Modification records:
################
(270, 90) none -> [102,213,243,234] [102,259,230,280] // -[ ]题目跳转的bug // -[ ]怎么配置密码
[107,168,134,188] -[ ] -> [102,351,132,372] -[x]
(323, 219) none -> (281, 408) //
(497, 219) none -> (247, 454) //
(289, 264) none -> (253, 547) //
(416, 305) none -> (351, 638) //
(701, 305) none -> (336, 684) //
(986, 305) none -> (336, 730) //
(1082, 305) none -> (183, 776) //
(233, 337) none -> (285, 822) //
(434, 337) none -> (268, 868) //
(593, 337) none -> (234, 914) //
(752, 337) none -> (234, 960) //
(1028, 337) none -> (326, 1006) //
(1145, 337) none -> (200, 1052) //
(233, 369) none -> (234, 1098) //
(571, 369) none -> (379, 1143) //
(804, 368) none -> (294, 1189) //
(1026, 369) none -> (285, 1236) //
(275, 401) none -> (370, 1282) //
################
▸ Exercise brief
Can you give every line above again, exactly as written?

▸ Completed exercise
(270, 90) none -> [102,213,243,234] [102,259,230,280] // -[ ]题目跳转的bug // -[ ]怎么配置密码
[107,168,134,188] -[ ] -> [102,351,132,372] -[x]
(323, 219) none -> (281, 408) //
(497, 219) none -> (247, 454) //
(289, 264) none -> (253, 547) //
(416, 305) none -> (351, 638) //
(701, 305) none -> (336, 684) //
(986, 305) none -> (336, 730) //
(1082, 305) none -> (183, 776) //
(233, 337) none -> (285, 822) //
(434, 337) none -> (268, 868) //
(593, 337) none -> (234, 914) //
(752, 337) none -> (234, 960) //
(1028, 337) none -> (326, 1006) //
(1145, 337) none -> (200, 1052) //
(233, 369) none -> (234, 1098) //
(571, 369) none -> (379, 1143) //
(804, 368) none -> (294, 1189) //
(1026, 369) none -> (285, 1236) //
(275, 401) none -> (370, 1282) //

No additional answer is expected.